See Get help below for an insurance broker who can quote across the global expat insurers.

Property and rentals

The short answer: rent for the first year, minimum. Buy only if you’ve decided you’re staying.

Renting is foreigner-friendly. Lease terms are 6 months to 1 year typically; you’ll pay 1 to 2 months as a deposit. Furnished is standard. Big foreign-favored neighborhoods:

  • Bangkok – Sukhumvit (Asok, Phrom Phong, Thong Lor, Ekkamai), Sathorn, Bang Rak (Riverside), Ari for the quieter local feel. 35k baht/month gets you a decent 1-bed; 60k to 120k for family-sized condos.
  • Chiang Mai – Nimmanhaemin and the Old City fringes. 25k to 70k baht/month for family-sized condos and townhouses.
  • Phuket – Surin, Bang Tao, Rawai for villas; Kathu and Phuket Town for value rentals.

Buying is more complicated.
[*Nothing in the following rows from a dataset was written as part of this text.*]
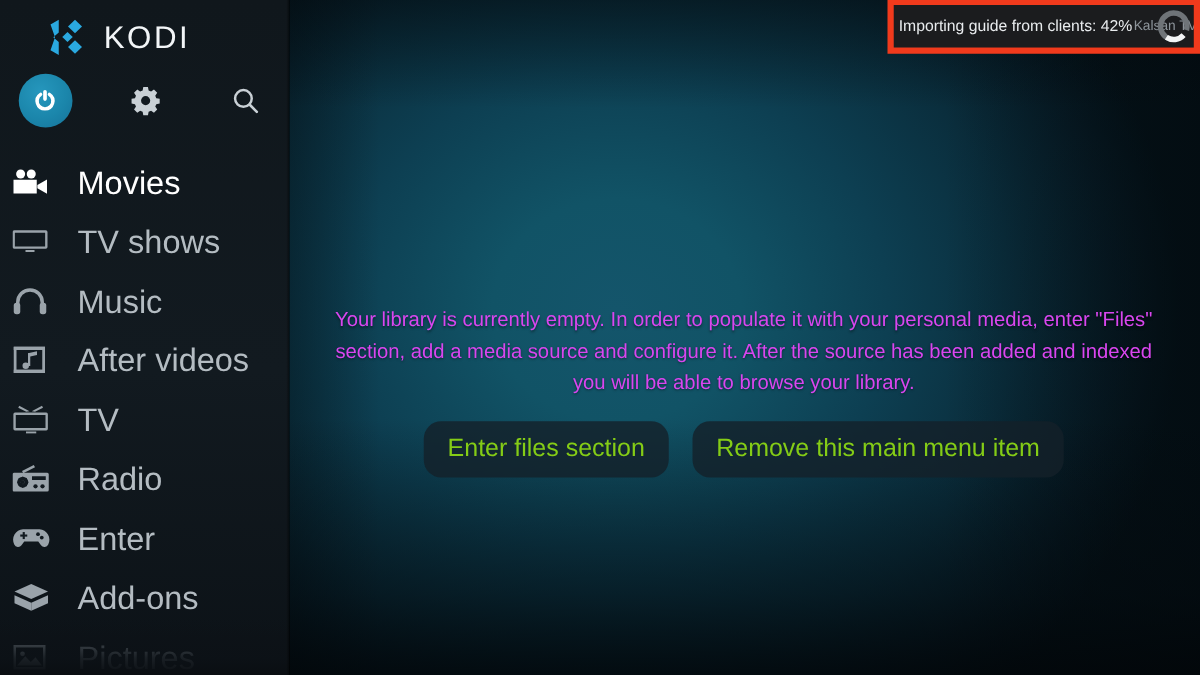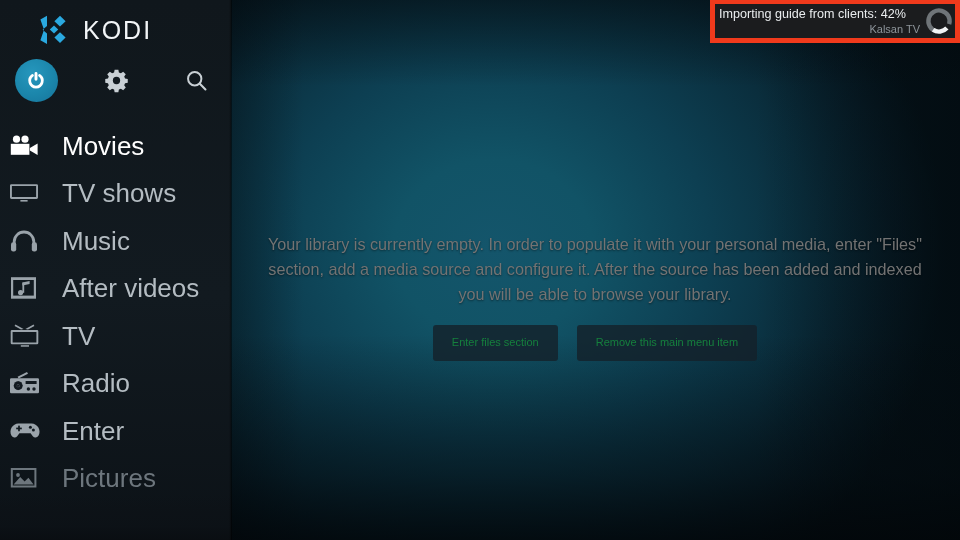"Importing guide from clients: 42%" #notif-texts { flex-direction: column -> row }
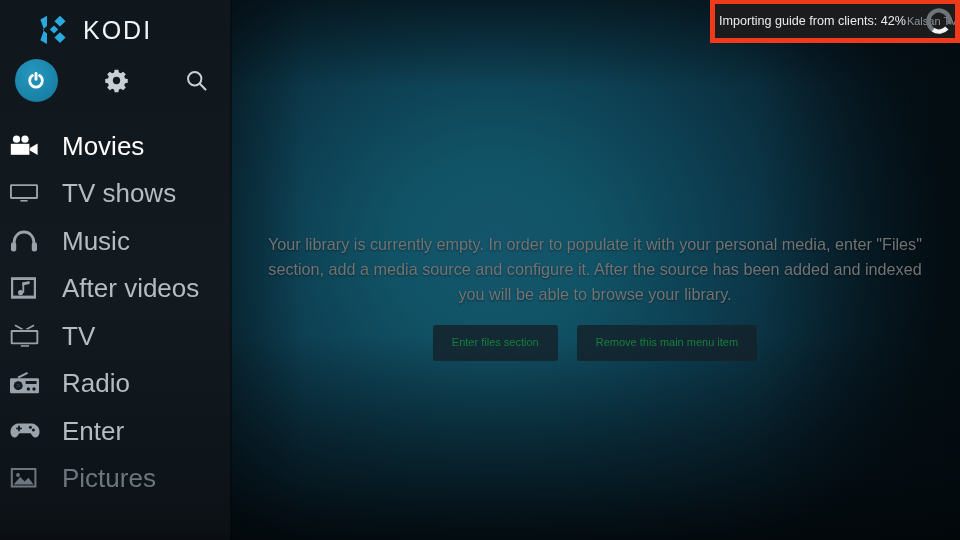"Your library is currently empty." #empty-text { color: #737373 -> #d946ef; margin: 0 auto -> 12px auto }
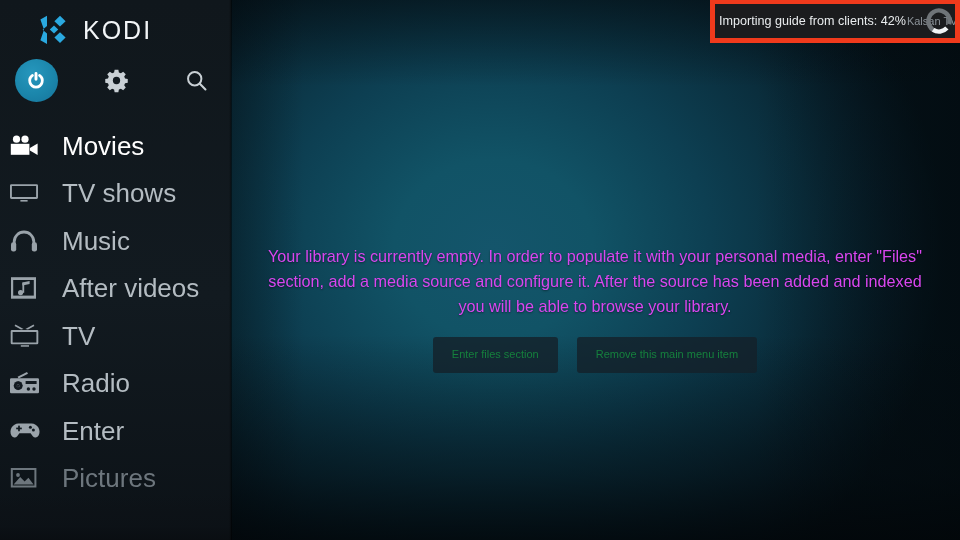"Enter files section" .panel-btn { border-radius: 3px -> 14px; color: #15803d -> #84cc16; font-size: 11px -> 20px }
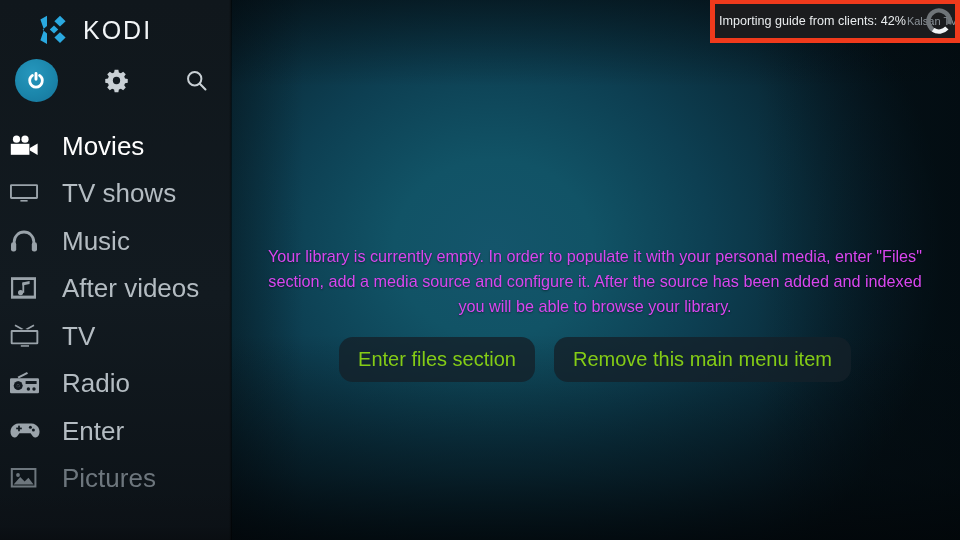"Add-ons" div.menu-item { html: none -> <div> <span> <svg> <path></path> <path></path> <path></path> </svg> </span> <span>Add-ons</span> </div> }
Foreigners can own a condominium freehold (up to 49% of any building’s total area sold to foreigners). Foreigners cannot own land freehold. Workarounds (long lease, Thai company structure, marriage to Thai citizen) exist but each has trade-offs. For most expats, a freehold condo is the only direct ownership move that’s clean.

The Long-Term Resident visa improves the land-purchase pathway for high-net-worth applicants — there’s a separate scheme that allows up to 1 rai (1,600 sqm) of land ownership under specific investment conditions. Worth investigating if you’re seriously considering buying.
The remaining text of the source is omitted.